### PROBLEM TO WORK ON
With the material below, print exactly the lines between the line holding "population by a decimal factor, on" and the line holding "duplicate each Dwelling.", inclusive. Add nothing else.

### MATERIAL SHOWN
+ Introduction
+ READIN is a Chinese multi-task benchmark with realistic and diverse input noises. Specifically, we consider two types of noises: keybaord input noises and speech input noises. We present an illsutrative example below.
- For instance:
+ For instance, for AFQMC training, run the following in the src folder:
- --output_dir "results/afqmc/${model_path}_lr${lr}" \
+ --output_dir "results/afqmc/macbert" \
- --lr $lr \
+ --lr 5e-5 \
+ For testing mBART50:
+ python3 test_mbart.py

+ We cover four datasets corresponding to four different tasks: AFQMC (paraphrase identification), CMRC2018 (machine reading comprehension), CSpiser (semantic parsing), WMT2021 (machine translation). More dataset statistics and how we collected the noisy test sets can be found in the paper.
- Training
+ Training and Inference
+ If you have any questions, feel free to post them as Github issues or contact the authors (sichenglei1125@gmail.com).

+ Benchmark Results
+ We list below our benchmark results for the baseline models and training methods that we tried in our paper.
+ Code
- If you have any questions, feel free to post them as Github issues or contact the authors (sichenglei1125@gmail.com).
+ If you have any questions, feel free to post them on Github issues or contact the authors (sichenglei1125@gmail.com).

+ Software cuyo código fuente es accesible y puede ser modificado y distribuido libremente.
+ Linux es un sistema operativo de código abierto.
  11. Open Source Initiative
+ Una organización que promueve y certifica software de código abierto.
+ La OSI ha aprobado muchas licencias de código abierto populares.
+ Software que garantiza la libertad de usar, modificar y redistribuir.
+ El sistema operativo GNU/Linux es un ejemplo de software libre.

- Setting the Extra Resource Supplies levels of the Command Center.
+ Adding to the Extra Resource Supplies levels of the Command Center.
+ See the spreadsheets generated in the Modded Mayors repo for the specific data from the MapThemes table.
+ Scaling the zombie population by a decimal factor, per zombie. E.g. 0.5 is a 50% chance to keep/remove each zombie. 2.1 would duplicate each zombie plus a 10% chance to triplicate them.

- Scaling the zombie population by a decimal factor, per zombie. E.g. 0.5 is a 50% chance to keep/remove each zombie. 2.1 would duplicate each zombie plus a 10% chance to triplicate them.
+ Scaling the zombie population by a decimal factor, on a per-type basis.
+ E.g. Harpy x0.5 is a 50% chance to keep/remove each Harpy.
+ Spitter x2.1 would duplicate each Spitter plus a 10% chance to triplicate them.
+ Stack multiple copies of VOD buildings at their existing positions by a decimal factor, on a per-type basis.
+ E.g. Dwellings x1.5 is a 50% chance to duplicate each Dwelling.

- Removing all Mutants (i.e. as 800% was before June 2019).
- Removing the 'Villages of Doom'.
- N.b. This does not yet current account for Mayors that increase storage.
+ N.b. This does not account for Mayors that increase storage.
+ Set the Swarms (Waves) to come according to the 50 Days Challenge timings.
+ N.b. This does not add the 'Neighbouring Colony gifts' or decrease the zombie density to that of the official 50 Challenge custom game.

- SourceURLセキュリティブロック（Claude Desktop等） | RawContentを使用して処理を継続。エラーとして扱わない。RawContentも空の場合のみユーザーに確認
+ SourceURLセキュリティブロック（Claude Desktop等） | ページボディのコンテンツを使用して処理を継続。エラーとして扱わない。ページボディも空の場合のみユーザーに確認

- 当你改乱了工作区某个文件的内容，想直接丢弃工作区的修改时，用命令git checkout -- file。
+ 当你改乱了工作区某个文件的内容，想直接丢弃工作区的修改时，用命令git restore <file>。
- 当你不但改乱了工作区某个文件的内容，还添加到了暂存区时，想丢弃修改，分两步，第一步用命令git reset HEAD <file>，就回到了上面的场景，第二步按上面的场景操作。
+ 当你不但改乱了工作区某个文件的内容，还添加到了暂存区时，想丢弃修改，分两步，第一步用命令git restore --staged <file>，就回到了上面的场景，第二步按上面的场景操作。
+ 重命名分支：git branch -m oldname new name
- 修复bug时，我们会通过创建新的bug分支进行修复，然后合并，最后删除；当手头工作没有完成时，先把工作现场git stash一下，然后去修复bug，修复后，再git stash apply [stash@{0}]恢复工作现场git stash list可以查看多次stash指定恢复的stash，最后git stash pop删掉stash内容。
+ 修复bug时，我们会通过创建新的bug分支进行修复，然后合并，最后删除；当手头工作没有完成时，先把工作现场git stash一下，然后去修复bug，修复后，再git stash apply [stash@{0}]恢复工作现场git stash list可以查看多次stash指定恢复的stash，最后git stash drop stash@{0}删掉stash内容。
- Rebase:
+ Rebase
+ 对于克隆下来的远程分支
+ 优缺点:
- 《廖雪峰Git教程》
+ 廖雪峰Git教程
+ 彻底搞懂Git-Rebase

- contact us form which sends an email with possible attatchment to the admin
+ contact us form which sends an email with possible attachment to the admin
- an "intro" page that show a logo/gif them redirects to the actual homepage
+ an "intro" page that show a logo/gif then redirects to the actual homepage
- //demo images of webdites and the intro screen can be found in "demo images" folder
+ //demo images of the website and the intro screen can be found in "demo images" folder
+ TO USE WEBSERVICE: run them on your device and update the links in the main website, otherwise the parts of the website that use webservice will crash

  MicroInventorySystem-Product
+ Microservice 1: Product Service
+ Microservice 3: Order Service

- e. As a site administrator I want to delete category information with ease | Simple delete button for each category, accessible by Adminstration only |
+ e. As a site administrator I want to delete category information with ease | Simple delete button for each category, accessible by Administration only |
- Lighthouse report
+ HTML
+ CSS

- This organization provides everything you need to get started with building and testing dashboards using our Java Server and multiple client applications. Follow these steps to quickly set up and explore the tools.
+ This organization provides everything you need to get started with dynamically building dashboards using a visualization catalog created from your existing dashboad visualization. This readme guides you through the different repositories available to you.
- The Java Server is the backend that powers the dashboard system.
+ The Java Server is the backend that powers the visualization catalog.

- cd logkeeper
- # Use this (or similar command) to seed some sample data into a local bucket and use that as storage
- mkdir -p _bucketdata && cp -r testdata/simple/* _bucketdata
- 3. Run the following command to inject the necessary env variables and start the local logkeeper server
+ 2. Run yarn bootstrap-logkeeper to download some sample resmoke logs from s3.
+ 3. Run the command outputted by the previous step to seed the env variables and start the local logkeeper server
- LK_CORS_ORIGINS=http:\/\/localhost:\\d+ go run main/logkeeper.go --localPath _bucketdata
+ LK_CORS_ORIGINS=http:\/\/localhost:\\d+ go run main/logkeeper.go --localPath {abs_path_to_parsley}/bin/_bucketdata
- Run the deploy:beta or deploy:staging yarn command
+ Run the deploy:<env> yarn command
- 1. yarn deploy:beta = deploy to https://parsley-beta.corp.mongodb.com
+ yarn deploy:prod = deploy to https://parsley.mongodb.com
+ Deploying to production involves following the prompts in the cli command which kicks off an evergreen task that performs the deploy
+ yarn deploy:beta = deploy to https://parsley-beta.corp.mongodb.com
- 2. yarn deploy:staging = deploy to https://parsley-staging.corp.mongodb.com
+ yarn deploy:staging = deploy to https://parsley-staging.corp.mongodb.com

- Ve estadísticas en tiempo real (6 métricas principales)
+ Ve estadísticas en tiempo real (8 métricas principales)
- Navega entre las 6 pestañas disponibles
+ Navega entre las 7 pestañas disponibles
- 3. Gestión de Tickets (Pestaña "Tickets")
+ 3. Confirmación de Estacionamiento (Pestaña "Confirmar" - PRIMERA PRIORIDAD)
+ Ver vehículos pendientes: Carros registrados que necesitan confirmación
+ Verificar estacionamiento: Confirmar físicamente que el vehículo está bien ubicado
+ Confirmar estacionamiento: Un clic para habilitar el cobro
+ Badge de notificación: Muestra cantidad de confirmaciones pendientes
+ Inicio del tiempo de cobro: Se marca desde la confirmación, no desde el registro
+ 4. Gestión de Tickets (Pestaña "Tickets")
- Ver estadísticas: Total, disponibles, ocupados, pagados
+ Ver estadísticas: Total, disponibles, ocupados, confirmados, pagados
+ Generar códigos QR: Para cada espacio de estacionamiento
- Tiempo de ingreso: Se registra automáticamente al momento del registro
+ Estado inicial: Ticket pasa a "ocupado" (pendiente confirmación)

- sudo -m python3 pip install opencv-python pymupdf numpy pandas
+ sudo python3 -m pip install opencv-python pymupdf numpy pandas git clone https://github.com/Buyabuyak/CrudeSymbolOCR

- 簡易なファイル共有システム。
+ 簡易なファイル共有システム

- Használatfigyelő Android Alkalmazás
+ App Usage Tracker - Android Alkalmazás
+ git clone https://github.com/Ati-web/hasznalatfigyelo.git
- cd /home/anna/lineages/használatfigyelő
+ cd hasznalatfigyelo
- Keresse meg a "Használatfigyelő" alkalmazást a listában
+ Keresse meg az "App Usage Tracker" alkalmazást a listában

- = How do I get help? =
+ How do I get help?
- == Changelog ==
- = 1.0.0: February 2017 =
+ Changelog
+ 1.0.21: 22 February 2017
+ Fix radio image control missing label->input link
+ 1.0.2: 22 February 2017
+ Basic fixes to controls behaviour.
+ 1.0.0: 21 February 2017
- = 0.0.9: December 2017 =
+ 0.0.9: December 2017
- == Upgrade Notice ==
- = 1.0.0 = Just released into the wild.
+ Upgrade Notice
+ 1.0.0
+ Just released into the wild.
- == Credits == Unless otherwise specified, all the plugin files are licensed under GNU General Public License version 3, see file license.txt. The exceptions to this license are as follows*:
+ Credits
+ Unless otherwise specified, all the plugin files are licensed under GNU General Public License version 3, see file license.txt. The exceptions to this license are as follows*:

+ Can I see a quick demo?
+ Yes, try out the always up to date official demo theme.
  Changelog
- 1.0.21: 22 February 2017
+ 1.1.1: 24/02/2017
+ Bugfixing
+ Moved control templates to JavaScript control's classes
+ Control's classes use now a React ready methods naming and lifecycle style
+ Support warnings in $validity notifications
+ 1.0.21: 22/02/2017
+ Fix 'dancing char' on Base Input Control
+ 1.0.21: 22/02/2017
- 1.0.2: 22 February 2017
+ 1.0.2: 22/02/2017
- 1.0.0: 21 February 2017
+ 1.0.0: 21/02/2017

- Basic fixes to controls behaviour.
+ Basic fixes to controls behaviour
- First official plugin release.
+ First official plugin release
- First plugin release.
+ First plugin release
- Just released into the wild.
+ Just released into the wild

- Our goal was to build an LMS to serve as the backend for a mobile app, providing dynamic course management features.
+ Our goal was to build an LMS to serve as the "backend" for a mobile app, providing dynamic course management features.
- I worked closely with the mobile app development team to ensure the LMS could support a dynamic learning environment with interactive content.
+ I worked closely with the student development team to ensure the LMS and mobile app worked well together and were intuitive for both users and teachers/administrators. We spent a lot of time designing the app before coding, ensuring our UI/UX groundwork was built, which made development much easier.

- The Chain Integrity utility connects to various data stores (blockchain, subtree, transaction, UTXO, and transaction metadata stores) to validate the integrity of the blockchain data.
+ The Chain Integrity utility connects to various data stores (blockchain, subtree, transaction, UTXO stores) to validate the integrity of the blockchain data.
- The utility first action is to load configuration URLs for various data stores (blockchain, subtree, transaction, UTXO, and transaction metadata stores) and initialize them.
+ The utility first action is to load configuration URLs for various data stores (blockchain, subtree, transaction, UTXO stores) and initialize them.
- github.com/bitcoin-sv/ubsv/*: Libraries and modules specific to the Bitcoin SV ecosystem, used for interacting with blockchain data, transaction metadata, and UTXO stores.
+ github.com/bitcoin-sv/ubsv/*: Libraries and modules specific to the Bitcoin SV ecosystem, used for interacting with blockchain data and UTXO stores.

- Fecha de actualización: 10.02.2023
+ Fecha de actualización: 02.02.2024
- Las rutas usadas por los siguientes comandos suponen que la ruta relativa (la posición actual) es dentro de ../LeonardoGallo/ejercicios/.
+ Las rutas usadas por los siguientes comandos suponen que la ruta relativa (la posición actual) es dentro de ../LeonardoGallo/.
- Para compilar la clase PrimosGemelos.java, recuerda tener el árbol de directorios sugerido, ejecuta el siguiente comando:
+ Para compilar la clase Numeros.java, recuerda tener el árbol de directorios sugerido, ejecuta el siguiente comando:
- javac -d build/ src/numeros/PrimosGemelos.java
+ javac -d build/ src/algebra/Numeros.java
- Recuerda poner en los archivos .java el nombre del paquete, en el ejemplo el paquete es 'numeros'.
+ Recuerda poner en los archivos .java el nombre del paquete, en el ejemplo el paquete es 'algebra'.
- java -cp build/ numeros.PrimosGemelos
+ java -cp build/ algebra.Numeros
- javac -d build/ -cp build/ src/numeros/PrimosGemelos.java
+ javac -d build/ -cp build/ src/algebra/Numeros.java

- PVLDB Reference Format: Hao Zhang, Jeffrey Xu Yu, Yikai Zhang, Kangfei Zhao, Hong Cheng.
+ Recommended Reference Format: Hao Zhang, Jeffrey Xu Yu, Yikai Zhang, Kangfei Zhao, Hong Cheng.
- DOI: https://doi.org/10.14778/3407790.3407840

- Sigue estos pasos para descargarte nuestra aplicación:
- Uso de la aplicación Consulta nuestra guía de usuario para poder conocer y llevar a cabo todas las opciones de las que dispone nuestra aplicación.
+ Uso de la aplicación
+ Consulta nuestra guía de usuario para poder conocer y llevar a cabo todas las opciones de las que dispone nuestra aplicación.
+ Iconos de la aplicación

### ANSWER TO THE PROBLEM
+ Scaling the zombie population by a decimal factor, on a per-type basis.
+ E.g. Harpy x0.5 is a 50% chance to keep/remove each Harpy.
+ Spitter x2.1 would duplicate each Spitter plus a 10% chance to triplicate them.
+ Stack multiple copies of VOD buildings at their existing positions by a decimal factor, on a per-type basis.
+ E.g. Dwellings x1.5 is a 50% chance to duplicate each Dwelling.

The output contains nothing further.